### Work to be completed
Every record needs to be repeated exactly; its pictures do not.

━━━━━━━━━━━━━━━━

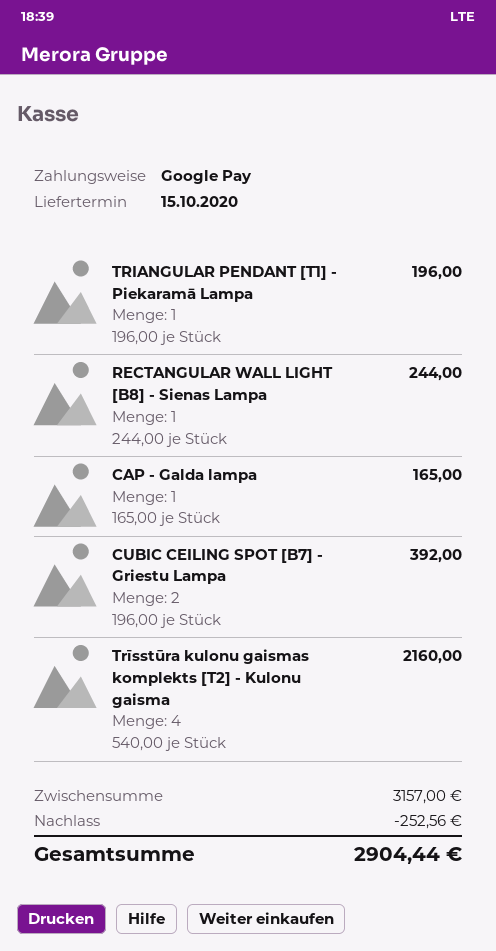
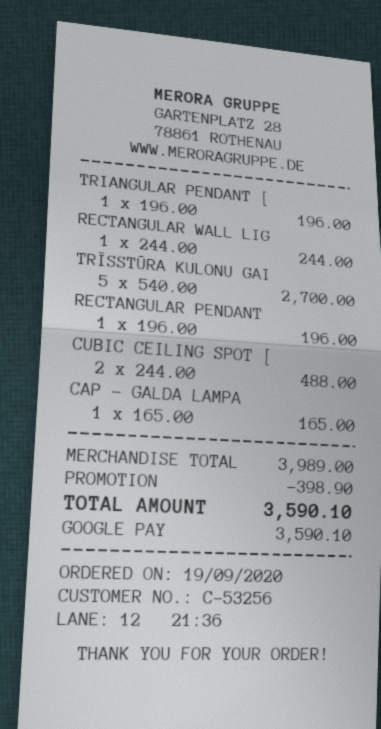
CUBIC CEILING SPOT [B7] - Griestu Lampa: 2 x 196.00 = 392.00 -> 2 x 244.00 = 488.00
Trīsstūra kulonu gaismas komplekts [T2] - Kulonu gaisma: 4 x 540.00 = 2160.00 -> 5 x 540.00 = 2700.00
RECTANGULAR PENDANT: none -> 1 x 196.00 = 196.00
subtotal: 3157.00 -> 3989.00
discount: 252.56 -> 398.90
total: 2904.44 -> 3590.10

━━━━━━━━━━━━━━━━

### Task response
CUBIC CEILING SPOT [B7] - Griestu Lampa: 2 x 196.00 = 392.00 -> 2 x 244.00 = 488.00
Trīsstūra kulonu gaismas komplekts [T2] - Kulonu gaisma: 4 x 540.00 = 2160.00 -> 5 x 540.00 = 2700.00
RECTANGULAR PENDANT: none -> 1 x 196.00 = 196.00
subtotal: 3157.00 -> 3989.00
discount: 252.56 -> 398.90
total: 2904.44 -> 3590.10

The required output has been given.